An article in The Atlantic by Linda Geddes, notes that the connection between the seasons and mood have been considered as far back as around 300 B.C.E, recorded in The Yellow Emperor’s Classic of Medicine. Scandinavian countries have been using giant mirrors, light therapy, and mindset to address seasonal depression, and some of the results are promising.

In Chicago, dawn is about 2 hours later than it was in the summertime, and this delay messes with our circadian rhythm. We also have a 41-42 percent chance of sunshine between November and January in Chicago, so it’s not always easy to get the sunlight we need to keep our body clock in sync. So what can we do? While doctors will offer antidepressants for Seasonal Affective Disorder, there are other things to try before filling a prescription.

  1. Get outside and into the sunlight first thing in the morning.
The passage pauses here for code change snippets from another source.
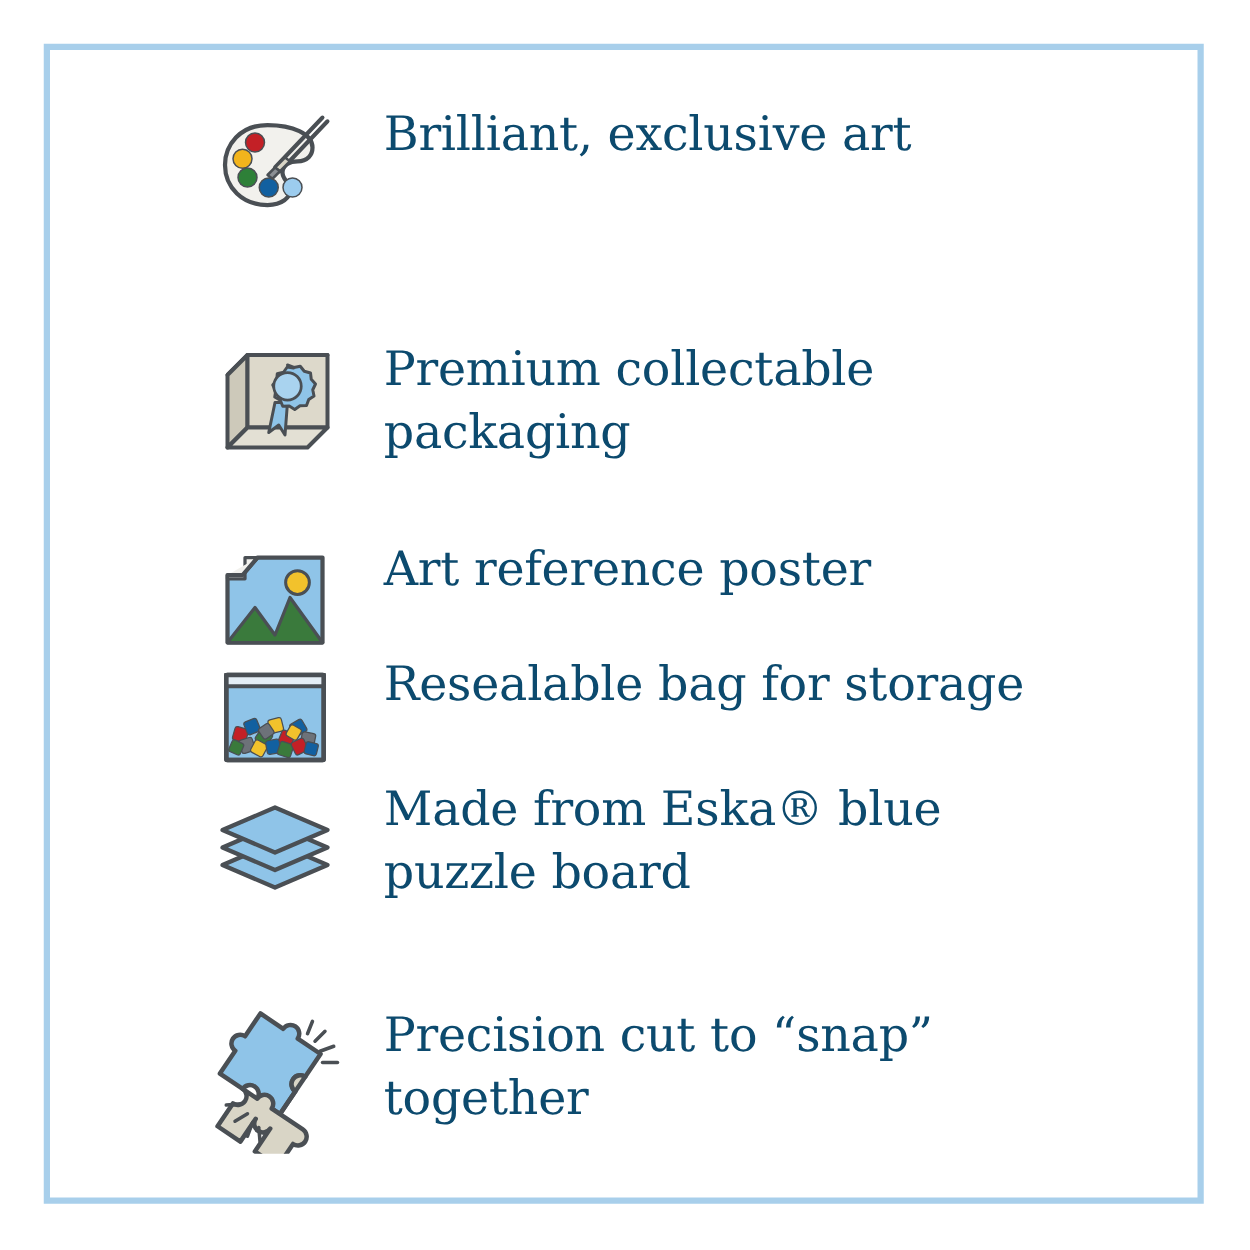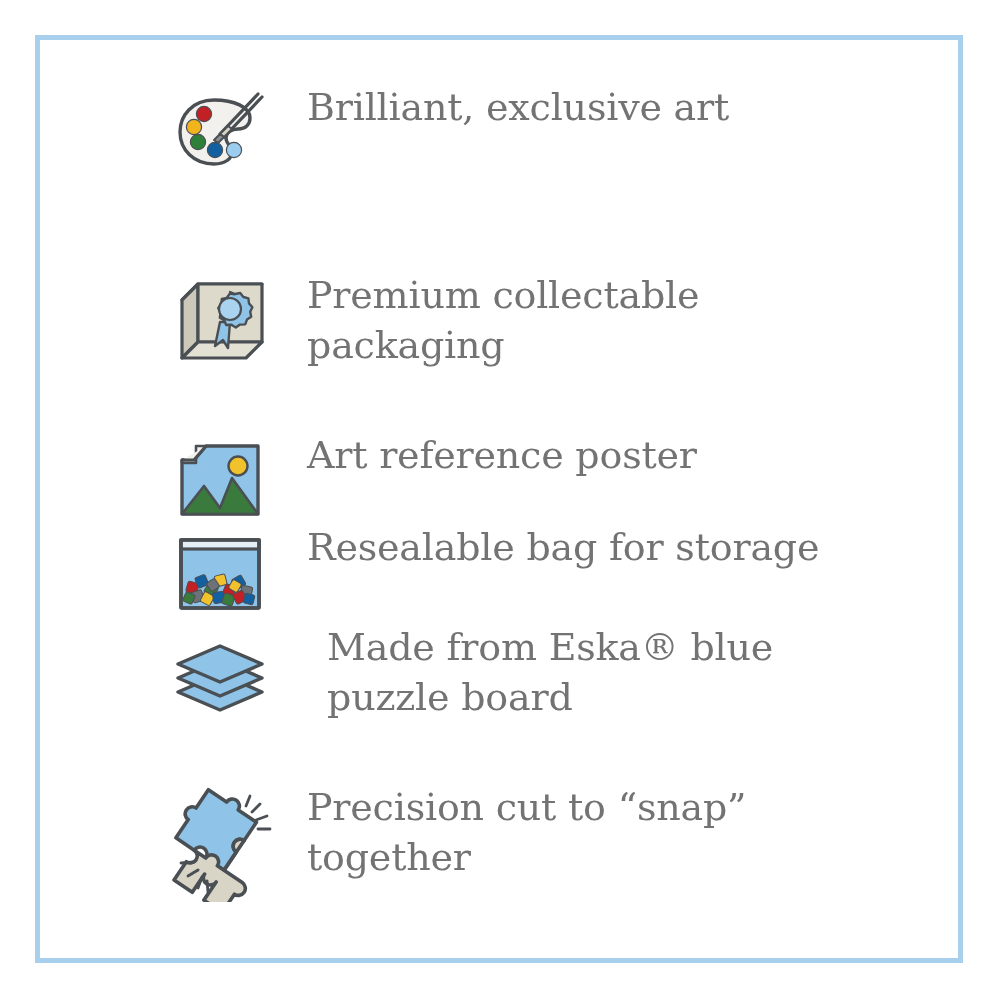"Brilliant, exclusive art" .label-cell { color: #737373 -> #0c4a6e }
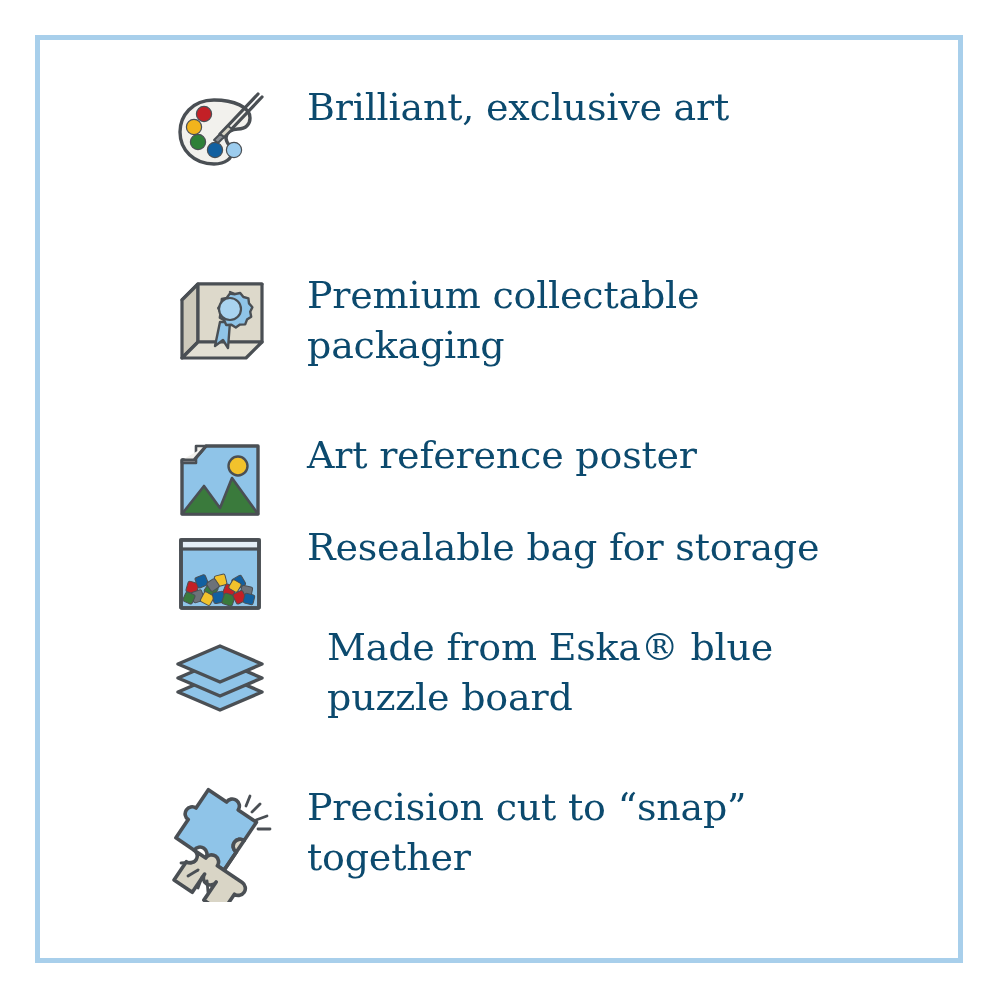"Made from Eska® blue" div.feature-row { gap: 20px -> none }
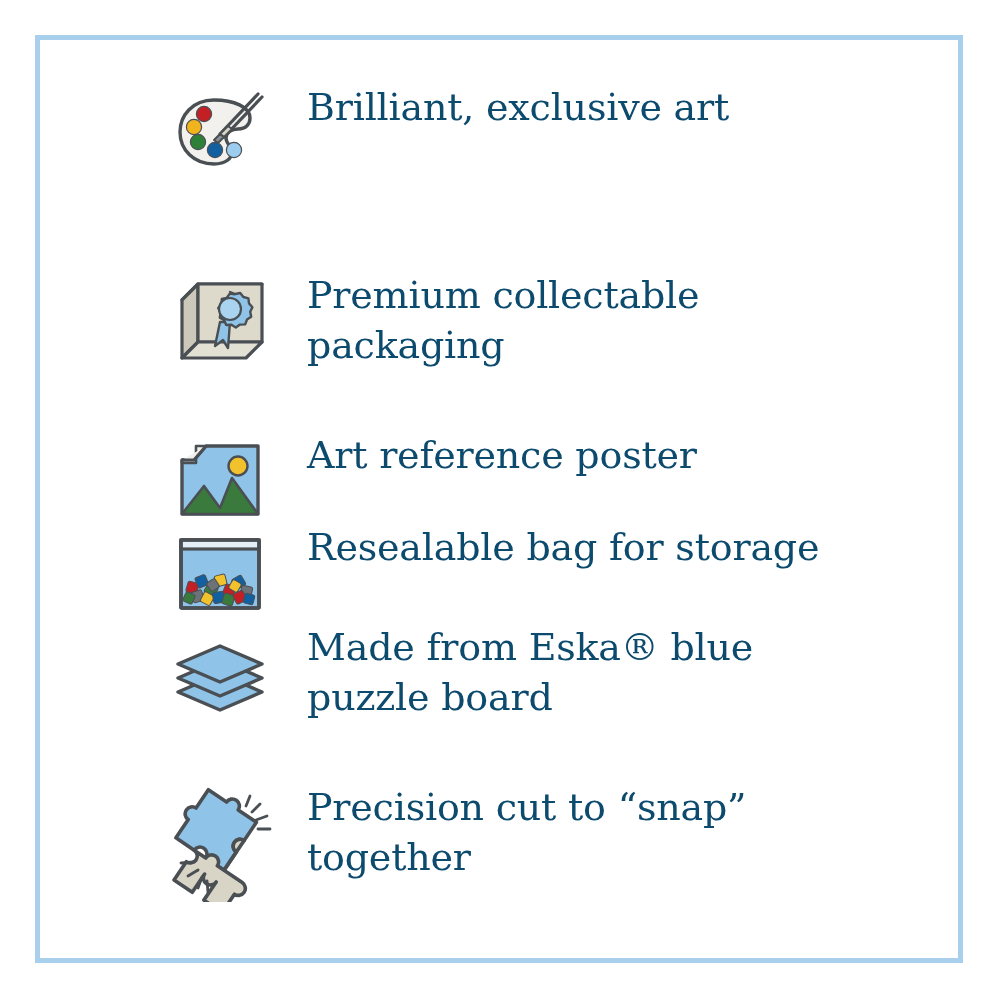"Precision cut to “snap”" div.feature-row { top: 700px -> 721px }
  2. Avoid simple carbs, sugar-filled foods, and caffeine after 2pm.

  3. Exercise

  4. Change your mindset: If you hate winter, and I don’t blame you if you do, adjust your attitude. There is definitely a different energy in winter, but it doesn’t have to be negative. Yes, it can be challenging to get around, but it’s not the end of the world so don’t treat it that way. You don’t have to love winter, but hating it doesn’t make it go away. Try to find something positive, or at least okay with winter if you want to battle seasonal depression.

  5. Get out of town to a sunnier, warmer place if you can.

  6. Look for humor and comedy. Laughter has no season and is good medicine.

  7. Consider bright light therapy. The recommended treatment is sitting 14 inches from a 10,000 LUX light for 15-30 minutes first thing in the morning. Before you consider purchasing a light box, be sure to consult with a professional who can recommend a regimen especially for your needs.

  8. Talk to a therapist, who can provide strategies for improving depression symptoms and help you find ways to manage your emotions, especially if they are affecting your health, relationships, school, or work.

To help change your mindset, think of winter as a necessary pause. It’s an opportunity to settle down a little, regroup, take time for some introspection, clean out your sock drawer, rearrange the furniture, paint your bedroom, bake bread, have friends over for soup, try a recipe that requires time and attention,catch up on reading, or to learn something new.